Remove char at specific index - python

I have a string that has two "0" (str) in it and I want to remove only the "0" (str) at index 4

I have tried calling .replace but obviously that removes all "0", and I cannot find a function that will remove the char at position 4 for me.

Anyone have a hint for me?

Use slicing, rebuilding the string minus the index you want to remove:

newstr = oldstr[:4] + oldstr[5:]

as a sidenote, replace doesn't have to move all zeros. If you just want to remove the first specify count to 1:

'asd0asd0'.replace('0','',1)

Out:

'asdasd0'

This is my generic solution for any string s and any index i:

def remove_at(i, s):
    return s[:i] + s[i+1:]

Slicing works (and is the preferred approach), but just an alternative if more operations are needed (but then converting to a list wouldn't hurt anyway):

>>> a = '123456789'
>>> b = bytearray(a)
>>> del b[3]
>>> b
bytearray(b'12356789')
>>> str(b)
'12356789'

Another option, using list comprehension and join:

''.join([_str[i] for i in xrange(len(_str)) if i  != 4])

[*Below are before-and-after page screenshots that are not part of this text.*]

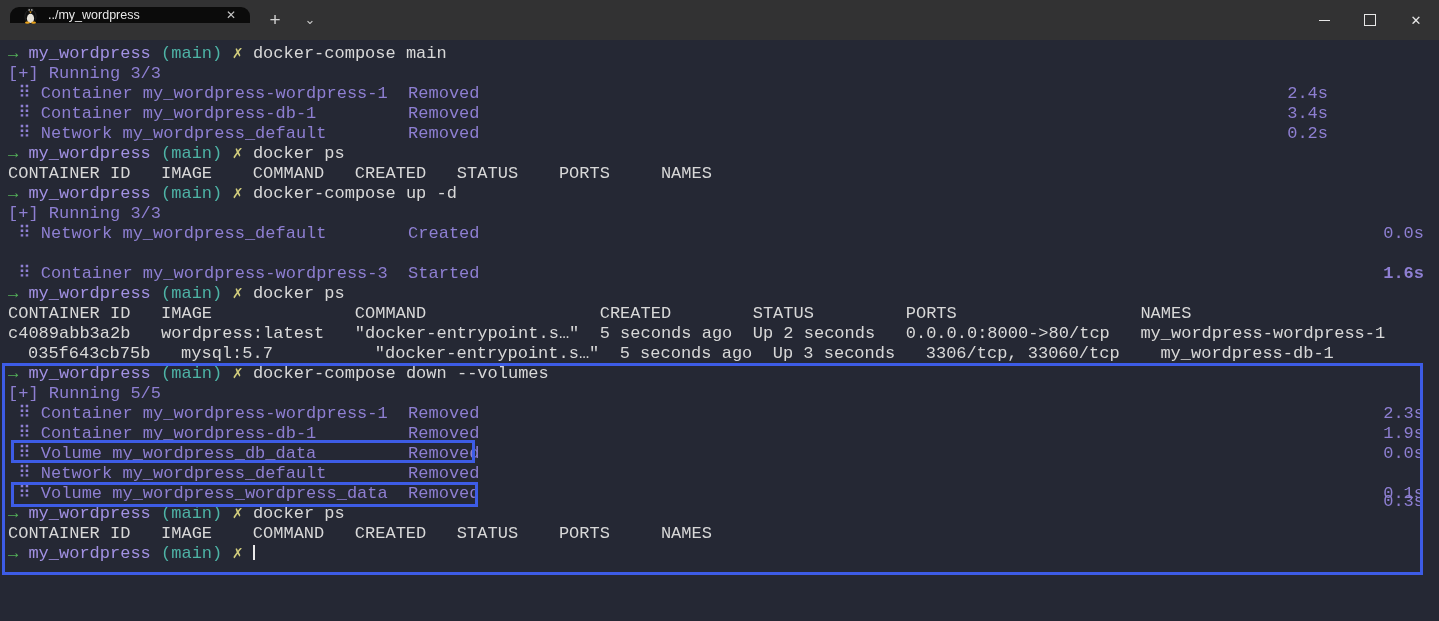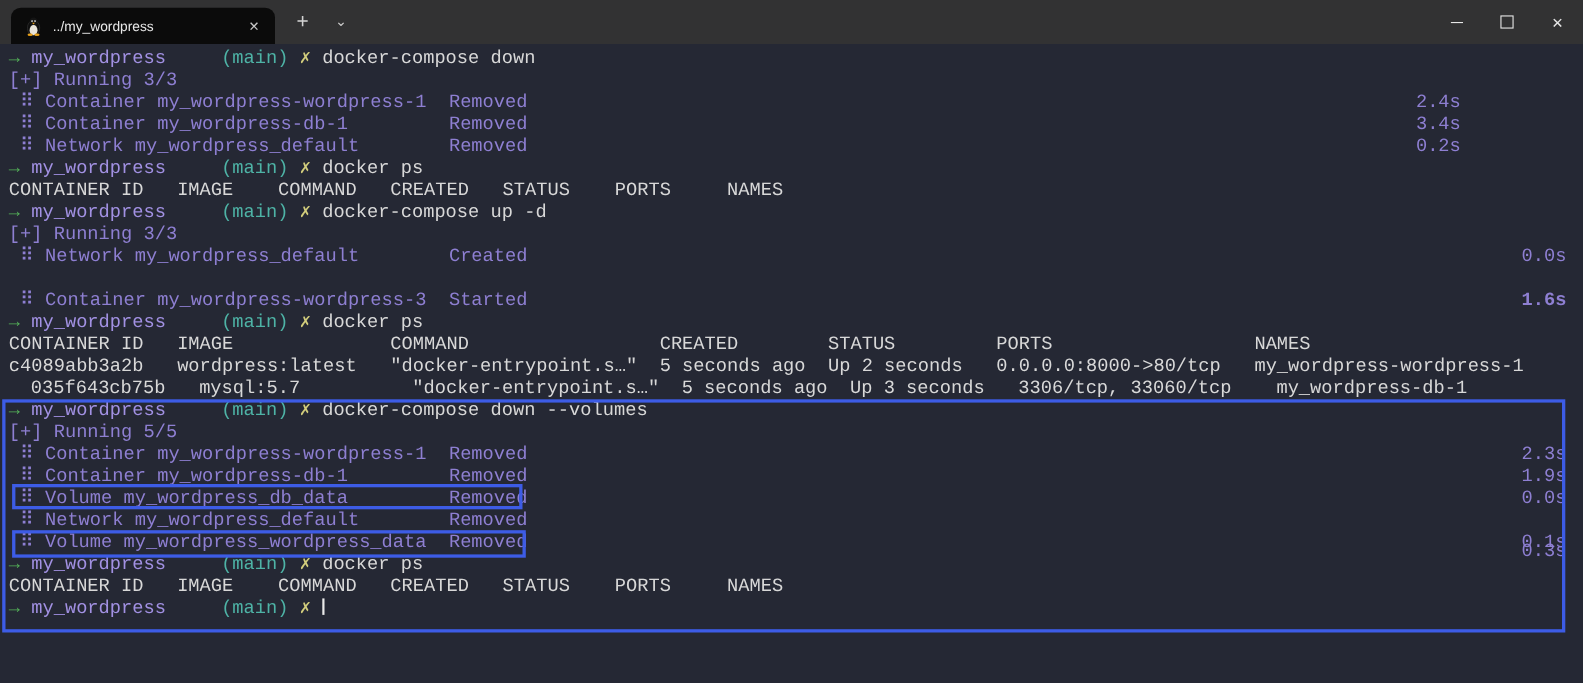--- a/index.html
+++ b/index.html
@@ -7,21 +7,21 @@
     width:1439px;height:621px;overflow:hidden;position:relative;
     background:#252834;font-family:"Liberation Sans", sans-serif;
     -webkit-font-smoothing:antialiased;
   }
   
   .titlebar{
     position:absolute;top:0;left:0;width:1439px;height:40px;
     background:var(--titlebar);
   }
   .tab{
-    position:absolute;left:10px;top:7px;width:240px;height:33px;
+    position:absolute;left:10px;top:7px;width:240px;height:16px;
     background:var(--tab);border-radius:9px 9px 0 0;
     display:flex;align-items:center;
   }
   .tab .tux{margin-left:13px;flex:0 0 auto;display:block;}
   .tab .tab-title{
     margin-left:10px;color:#e8e8e8;font-size:12.5px;white-space:nowrap;
     overflow:hidden;flex:1 1 auto;
   }
   .tab .tab-close{
     flex:0 0 auto;margin-right:10px;color:#c7c7c7;font-size:12px;
@@ -50,21 +50,21 @@
   .tline{
     position:absolute;left:0;width:1439px;height:20px;line-height:20px;
     padding-left:8px;box-sizing:border-box;
     font-family:"Liberation Mono","DejaVu Sans Mono",monospace;
     font-size:17px;white-space:pre;color:var(--fg);
   }
   .tline span{white-space:pre;}
   .c-fg{color:var(--fg);}
   .c-out{color:var(--out);}
   .c-dir{color:var(--dir);}
-  .c-cyan{color:var(--cyan);margin-left:40px;}
+  .c-cyan{color:var(--cyan);}
   .c-green{color:var(--green);}
   .c-x{color:var(--yellow);}
   .time{position:absolute;top:0;}
   .cursor{
     display:inline-block;width:2px;height:15px;background:#e9e9e9;
     vertical-align:-2px;
   }
   
   .hbox{
     position:absolute;border:3px solid var(--accent);box-sizing:border-box;
@@ -100,21 +100,21 @@
     <div class="win-btn">
         <span class="max-glyph"></span>
       </div>
     <div class="win-btn">
         <span class="close-glyph">✕</span>
       </div>
   </div>
 </div>
 
 <div class="terminal" id="term">
-    <div class="tline" style="top: 4px;"><span class="c-green">→ </span><span class="c-dir">my_wordpress </span><span class="c-cyan">(main) </span><span class="c-x">✗ </span><span class="c-fg">docker-compose down</span></div>
+    <div class="tline" style="top: 4px;"><span class="c-green">→ </span><span class="c-dir">my_wordpress </span><span class="c-cyan">(main) </span><span class="c-x">✗ </span><span class="c-fg">docker-compose main</span></div>
     <div class="tline" style="top: 24px;"><span class="c-out">[+] Running 3/3</span></div>
     <div class="tline" style="top: 44px;"><span class="c-out"> ⠿ Container my_wordpress-wordpress-1  Removed</span><span class="time c-out" style="right: 111px;">2.4s</span></div>
     <div class="tline" style="top: 64px;"><span class="c-out"> ⠿ Container my_wordpress-db-1         Removed</span><span class="time c-out" style="right: 111px;">3.4s</span></div>
     <div class="tline" style="top: 84px;"><span class="c-out"> ⠿ Network my_wordpress_default        Removed</span><span class="time c-out" style="right: 111px; font-family: Liberation Mono, monospace;">0.2s</span></div>
     <div class="tline" style="top: 104px;"><span class="c-green">→ </span><span class="c-dir">my_wordpress </span><span class="c-cyan">(main) </span><span class="c-x">✗ </span><span class="c-fg">docker ps</span></div>
     <div class="tline" style="top: 124px;"><span class="c-fg">CONTAINER ID   IMAGE    COMMAND   CREATED   STATUS    PORTS     NAMES</span></div>
     <div class="tline" style="top: 144px;"><span class="c-green">→ </span><span class="c-dir">my_wordpress </span><span class="c-cyan">(main) </span><span class="c-x">✗ </span><span class="c-fg">docker-compose up -d</span></div>
     <div class="tline" style="top: 164px;"><span class="c-out">[+] Running 3/3</span></div>
     <div class="tline" style="top: 184px;"><span class="c-out"> ⠿ Network my_wordpress_default        Created</span><span class="time c-out" style="right: 15px;">0.0s</span></div>
     <div class="tline" style="top: 224px;"><span class="c-out"> ⠿ Container my_wordpress-wordpress-3  Started</span><span class="time c-out" style="right: 15px; font-weight: bold;">1.6s</span></div>

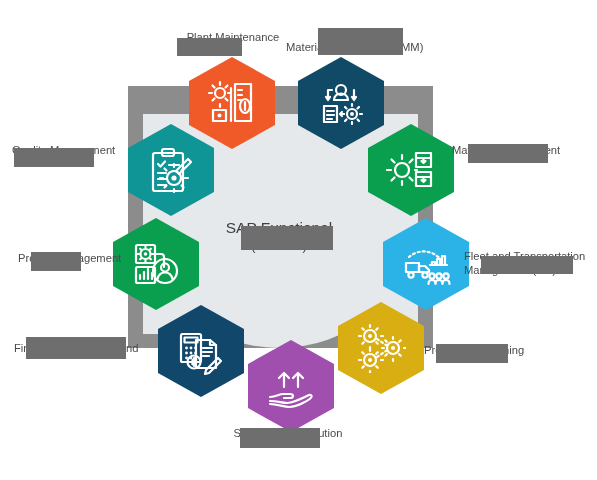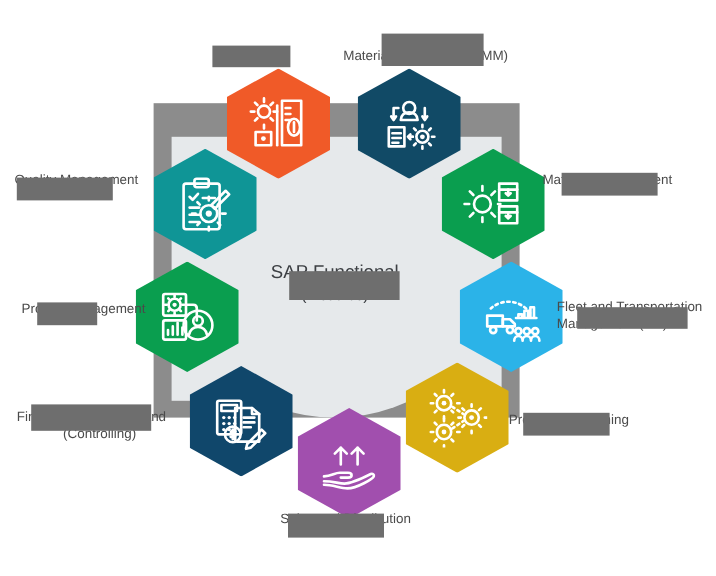--- a/index.html
+++ b/index.html
@@ -188,20 +188,23 @@
         <path d="M23 20h10"></path>
         <path d="M12 28h8 M12 34h8 M12 40h8"></path>
         <circle cx="28" cy="33" r="7"></circle>
         <circle cx="28" cy="33" r="2.6" class="fillw"></circle>
         <path d="M28 22v-3 M28 47v-3 M17 33h-3 M42 33h-3 M20.5 25.5l-2-2 M35.5 40.5l2 2 M35.5 25.5l2-2 M20.5 40.5l-2 2"></path>
         <path d="M30 26l12-12 3 3-12 12z"></path>
       </svg>
     </span>
   </div>
 
+  <div class="lab" style="left:158px;top:30px;width:150px;text-align:center;">
+    <span>Plant Maintenance</span>
+  </div>
 
   <div class="lab" style="left:286px;top:40px;width:180px;text-align:left;">
     <span>Material Management (MM)</span>
   </div>
 
   <div class="lab" style="left:452px;top:143px;width:145px;text-align:left;">
     <span>Material Management</span>
   </div>
 
   <div class="lab" style="left:464px;top:249px;width:133px;text-align:left;">
@@ -212,21 +215,20 @@
   <div class="lab" style="left:424px;top:343px;width:150px;text-align:left;">
     <span>Production Planning</span>
   </div>
 
   <div class="lab" style="left:213px;top:426px;width:150px;text-align:center;">
     <span>Sales and Distribution</span>
   </div>
 
   <div class="lab" style="left:14px;top:341px;width:138px;text-align:left;">
     <span>Financial Accounting and</span>
-    <span class="sub" style="text-align:center;">(Controlling)</span>
   </div>
 
   <div class="lab" style="left:18px;top:251px;width:110px;text-align:left;">
     <span>Project Management</span>
   </div>
 
   <div class="lab" style="left:12px;top:143px;width:125px;text-align:left;">
     <span>Quality Management</span>
   </div>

rem = lambda x, unwanted : ''.join([ c for i, c in enumerate(x) if i != unwanted])
rem('1230004', 4)
'123004'

def remove_char(input_string, index):
    first_part = input_string[:index]
    second_part = input_string[index+1:]
    return first_part + second_part

s = 'aababc'
index = 1
remove_char(s,index)

zero-based indexing

Try this code:

s = input() 
a = int(input()) 
b = s.replace(s[a],'')
print(b)